5.Amendment and Termination
The Plan Administrator may alter or amend this Plan (including the Performance Targets for the sole purpose of reflecting changes in the Company's business which are not in the ordinary course) from time to time, provided, however, in no event may the Plan Administrator amend or alter this Plan for the purpose of avoiding or reducing the Employers' obligations to make payments hereunder.
6.General Provisions
(a)No Right of Employment. Neither the adoption or operation of this Plan, nor any document describing or referring to this Plan, or any part thereof, shall confer upon any employee any right to continue in the employ of an Employer, or shall in any way affect the right and power of an Employer to terminate the employment of any employee at any time with or without assigning a reason therefor to the same extent as the Employer might have done if this Plan had not been adopted.
(b)Governing Law. The provisions of this Plan shall be governed by and construed in accordance with the laws of the State of Ohio.
(c)Miscellaneous. Headings are given to the sections of this Plan solely as a convenience to facilitate reference. Such headings, numbering and paragraphing shall not in any case be deemed in any way material or relevant to the construction of this Plan or any provisions thereof. The use of the masculine gender shall also include within its meaning the feminine. The use of the singular shall also include within its meaning the plural, and vice versa.

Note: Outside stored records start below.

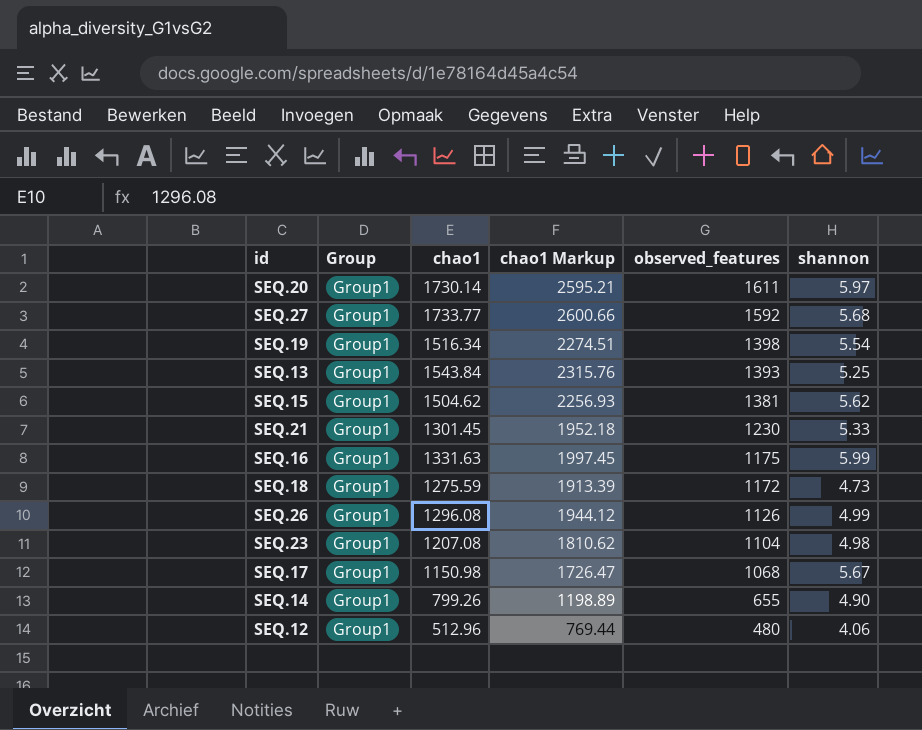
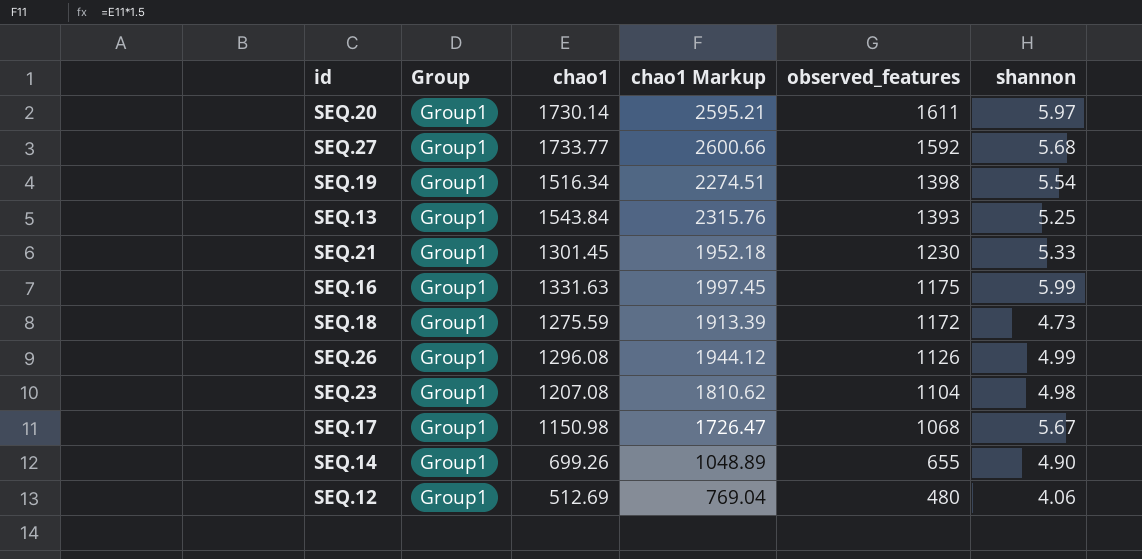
row SEQ.15: Group1 | 1504.62 | 2256.93 | 1381 | 5.62 -> none
SEQ.14 | chao1: 799.26 -> 699.26
SEQ.14 | chao1 Markup: 1198.89 -> 1048.89
SEQ.12 | chao1: 512.96 -> 512.69
SEQ.12 | chao1 Markup: 769.44 -> 769.04

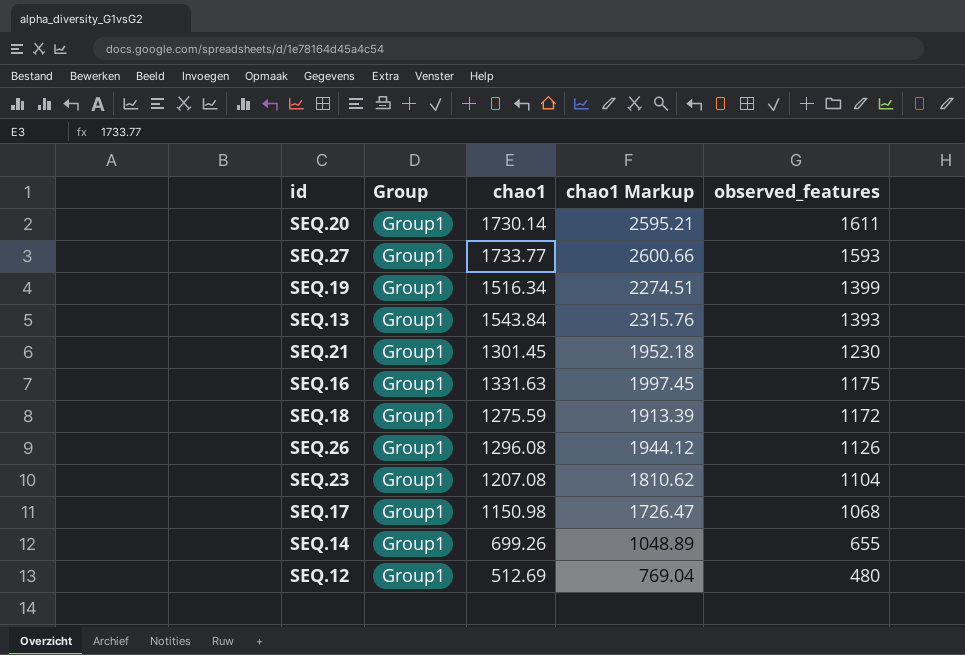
column shannon | position: 6 -> none
SEQ.27 | observed_features: 1592 -> 1593
SEQ.19 | observed_features: 1398 -> 1399

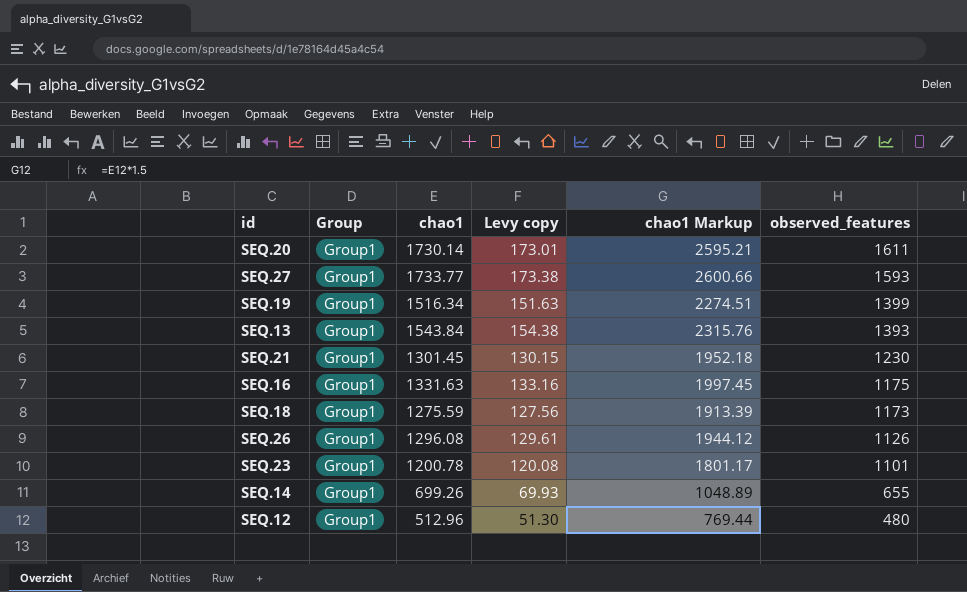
column Levy copy | formula: none -> [chao1] * 0.1
row SEQ.17: Group1 | 1150.98 | 1726.47 | 1068 -> none
SEQ.18 | observed_features: 1172 -> 1173
SEQ.23 | chao1: 1207.08 -> 1200.78
SEQ.23 | chao1 Markup: 1810.62 -> 1801.17
SEQ.23 | observed_features: 1104 -> 1101
SEQ.12 | chao1: 512.69 -> 512.96
SEQ.12 | chao1 Markup: 769.04 -> 769.44

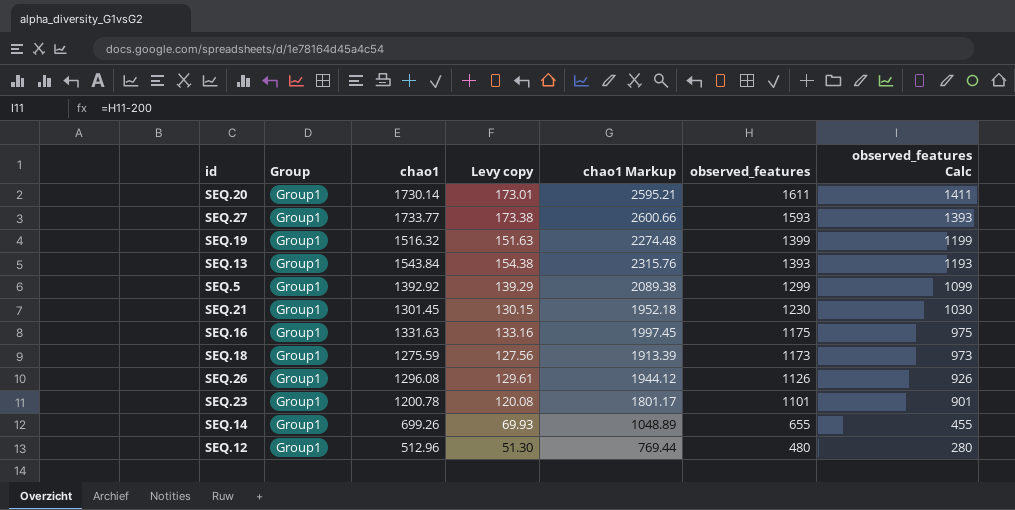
column observed_features Calc | formula: none -> [observed_features] - 200
SEQ.19 | chao1: 1516.34 -> 1516.32
SEQ.19 | chao1 Markup: 2274.51 -> 2274.48
row SEQ.5: none -> Group1 | 1392.92 | 139.29 | 2089.38 | 1299 | 1099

(d)American Jobs Creation Act. It is intended that this Plan be exempt from the requirements of Section 409A of the Internal Revenue Code, as enacted by the American Jobs Creation Act.
(e)Unfunded Benefits/Liability for Payment. All benefits payable under the Plan shall be paid out of the general assets of the Employer that employed the Participant at the time such benefit became payable (or, if applicable, the Employer that employed the Participant at the time of his termination of employment). No Employer shall be liable for the benefit obligations of any other Employer hereunder. Any person who may have or claim any interest in or right to any compensation, payment or benefit payable hereunder, shall have solely the status of a general unsecured creditor of the Employer (or former Employer, if applicable) of the Participant and the Plan constitutes a mere promise by each such Employer to make benefit payments in the future. Nothing herein contained shall be construed to give to or vest in any person now or at any time in the future, any right, title, interest or claim in or to any specific asset, fund, reserve, account, insurance or annuity policy or contract or othe r property of any kind whatsoever owned by any Employer or in which any Employer may have any right, title or interest now or at any time in the future.
(f)No Impact on Other Plans or Agreements. This Plan shall not have any impact on or be considered to replace or amend or alter any other agreement or plan between the Company and its subsidiaries and one or more Participants.
EXECUTED this 3rd day of October, 2005.